THE CIA ordered an internal inquiry yesterday into allegations of a cover up of Gulf War chemical weapons exposures and released nearly 400 related documents it had been holding for months.
Even before the moves were announced at an extraordinary press conference at CIA headquarters, a Washington publisher had posted the documents independently on the Internet.
Pressure for their release mounted after two former CIA analysts claimed the agency was covering up evidence of chemical weapons exposures during the 1991 war.
The CIA executive director, Ms Nora Slatkin, denied emphatically the allegations by Patrick and Robin Eddington, a husband and wife team who went public with their allegations on Wednesday in an interview with the New York Times.
"The director of Central Intelligence [Mr John Deutch] has underscored his commitment to the American public to leave no stone unturned by directing the CIA Inspector General to review these allegations," Ms Slatkin said.
She said the CIA put 369 documents back on the Internet on Thursday. more than nine months after they had been removed from a Pentagon site for Gulf War veterans.
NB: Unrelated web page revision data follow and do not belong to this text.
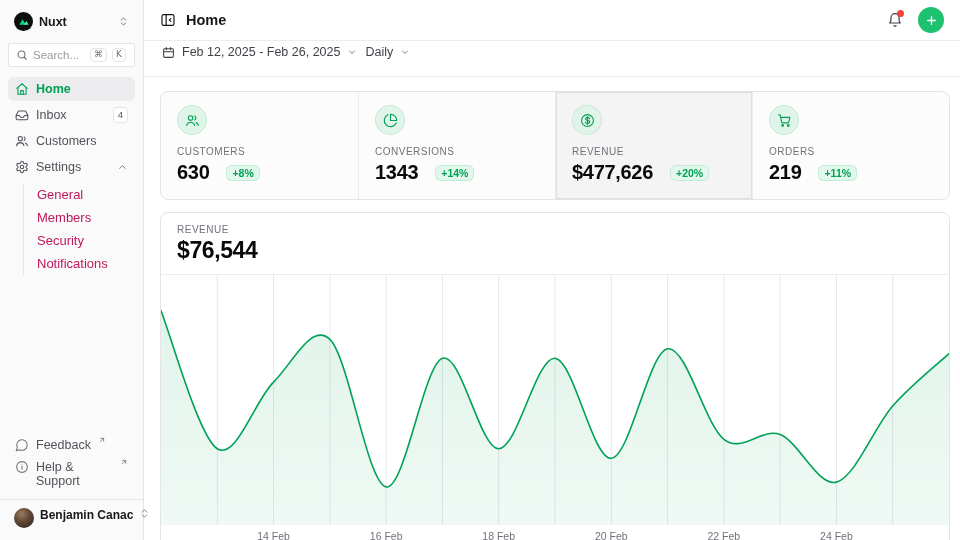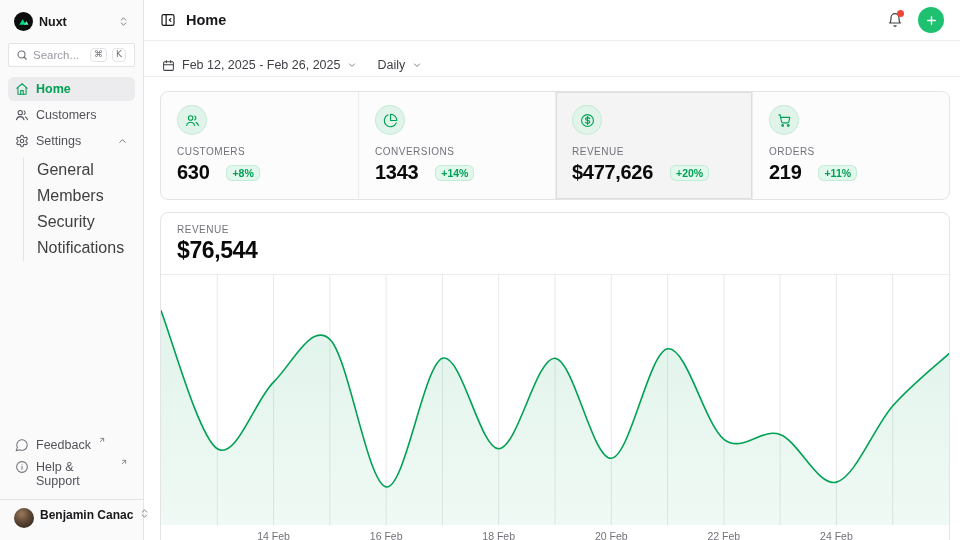--- a/index.html
+++ b/index.html
@@ -25,43 +25,43 @@
   .kbd { font-family:"DejaVu Sans", sans-serif; font-size:9px; color:#71717a; border:1px solid #e4e4e7;
     background:#fff; border-radius:4px; padding:1px 3px; line-height:1.1; min-width:13px; text-align:center; }
   .nav { display:flex; flex-direction:column; gap:2px; }
   .nav-item { display:flex; align-items:center; gap:7px; height:24px; padding:0 7px; border-radius:6px;
     font-size:12.5px; color:#52525b; cursor:pointer; }
   .nav-item.active { background:#ececee; color:#00A155; font-weight:600; }
   .nav-label { flex:1; white-space:nowrap; }
   .nav-badge { font-size:9.5px; color:#52525b; border:1px solid #e4e4e7; background:#fff;
     border-radius:4px; padding:1px 4px; line-height:1.2; }
   .subnav { margin:2px 0 2px 15px; border-left:1px solid #e4e4e7; display:flex; flex-direction:column; }
-  .subnav-item { font-size:16px; color:#404040; padding:4px 0 4px 13px; cursor:pointer; border-radius:0 6px 6px 0; }
+  .subnav-item { font-size:13px; color:#be185d; padding:4px 0 4px 13px; cursor:pointer; border-radius:0 6px 6px 0; }
   .sb-spacer { flex:1; }
   .foot-item { display:flex; align-items:flex-start; gap:7px; padding:4px 7px; border-radius:6px;
     font-size:12.5px; color:#52525b; cursor:pointer; }
   .ext-arrow { margin-top:-2px; }
   .sb-divider { border-top:1px solid #e4e4e7; margin:7px -8px 0 -8px; }
   .user-row { display:flex; align-items:flex-start; gap:6px; padding:8px 6px 4px 6px; cursor:pointer; }
   .avatar { width:20px; height:20px; border-radius:50%; flex:none;
     background:radial-gradient(circle at 38% 30%, #9a7a5d 0%, #5d4634 45%, #23201c 100%); }
   .user-name { font-size:12px; font-weight:700; color:#18181b; flex:1; white-space:nowrap; }
 
   
   .main { flex:1; display:flex; flex-direction:column; min-width:0; }
   .topbar { height:41px; min-height:41px; border-bottom:1px solid #ececee; display:flex; align-items:center; padding:0 16px; gap:10px; }
   .page-title { font-size:14.5px; font-weight:700; }
   .topbar-spacer { flex:1; }
   .bell-wrap { position:relative; width:26px; height:26px; display:flex; align-items:center; justify-content:center;
     border-radius:6px; cursor:pointer; color:#3f3f46; }
   .bell-dot { position:absolute; top:3px; right:4px; width:7px; height:7px; border-radius:50%; background:#F04438; }
   .plus-btn { width:26px; height:26px; border-radius:50%; background:#1ec16f; border:none; color:#fff;
     display:flex; align-items:center; justify-content:center; cursor:pointer; }
-  .toolbar { height:36px; min-height:36px; border-bottom:1px solid #ececee; display:flex; align-items:flex-end;
-    padding:0 16px; gap:16px; }
+  .toolbar { height:36px; min-height:36px; border-bottom:1px solid #ececee; display:flex; align-items:flex-start;
+    padding:0 16px; gap:4px; }
   .tb-btn { display:flex; align-items:center; gap:7px; font-size:12.5px; font-weight:500; color:#3f3f46;
     background:none; border:none; cursor:pointer; font-family:"Liberation Sans", sans-serif; padding:4px 2px; border-radius:6px; }
 
   .content { flex:1; overflow:hidden; padding:14px 10px 0 16px; }
 
   
   .stats { display:grid; grid-template-columns:1fr 1fr 1fr 1fr; border:1px solid #e4e4e7; border-radius:8px;
     background:#fcfcfc; overflow:hidden; }
   .stat { padding:13px 16px 15px 16px; cursor:pointer; }
   .stat + .stat { border-left:1px solid #ececee; }
@@ -125,20 +125,30 @@
         <span class="icn">
           <svg width="14" height="14" viewBox="0 0 24 24" fill="none" stroke="currentColor" stroke-width="1.8" stroke-linecap="round" stroke-linejoin="round">
               <path d="M3 10.8 12 3l9 7.8"></path>
               <path d="M5 9.3V21h14V9.3"></path>
               <path d="M9.8 21v-6.2h4.4V21"></path>
             </svg>
         </span>
         <span class="nav-label">Home</span>
       </div>
 
+      <div class="nav-item">
+        <span class="icn">
+          <svg width="14" height="14" viewBox="0 0 24 24" fill="none" stroke="currentColor" stroke-width="1.8" stroke-linecap="round" stroke-linejoin="round">
+              <path d="M22 13h-5.5l-2 3h-5l-2-3H2"></path>
+              <path d="M5.4 6.1 2 13v5a2 2 0 0 0 2 2h16a2 2 0 0 0 2-2v-5l-3.4-6.9A2 2 0 0 0 16.8 5H7.2a2 2 0 0 0-1.8 1.1z"></path>
+            </svg>
+        </span>
+        <span class="nav-label">Inbox</span>
+        <span class="nav-badge">4</span>
+      </div>
 
       <div class="nav-item">
         <span class="icn">
           <svg width="14" height="14" viewBox="0 0 24 24" fill="none" stroke="currentColor" stroke-width="1.8" stroke-linecap="round" stroke-linejoin="round">
               <circle cx="9" cy="8" r="3.6"></circle>
               <path d="M2.6 20c.9-3.4 3.4-5.2 6.4-5.2s5.5 1.8 6.4 5.2"></path>
               <path d="M15.6 4.9a3.6 3.6 0 0 1 0 6.2"></path>
               <path d="M17.8 15.4c1.8.9 3.1 2.4 3.6 4.6"></path>
             </svg>
         </span>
Some 88,000 veterans have complained of illnesses that they believe stem from their service in the Gulf. Suspicions run high among veterans groups that the government has hidden information linking the illnesses to exposures to chemical agents.
The Pentagon and CIA insist that Iraq did not use chemical weapons during the war and there is no evidence that Gulf War illnesses resulted from exposure to chemical weapons. The Pentagon announced in June, however, that US troops inadvertently destroyed Iraqi chemical weapons after the war and may have been exposed to low levels of the nerve agent sarin.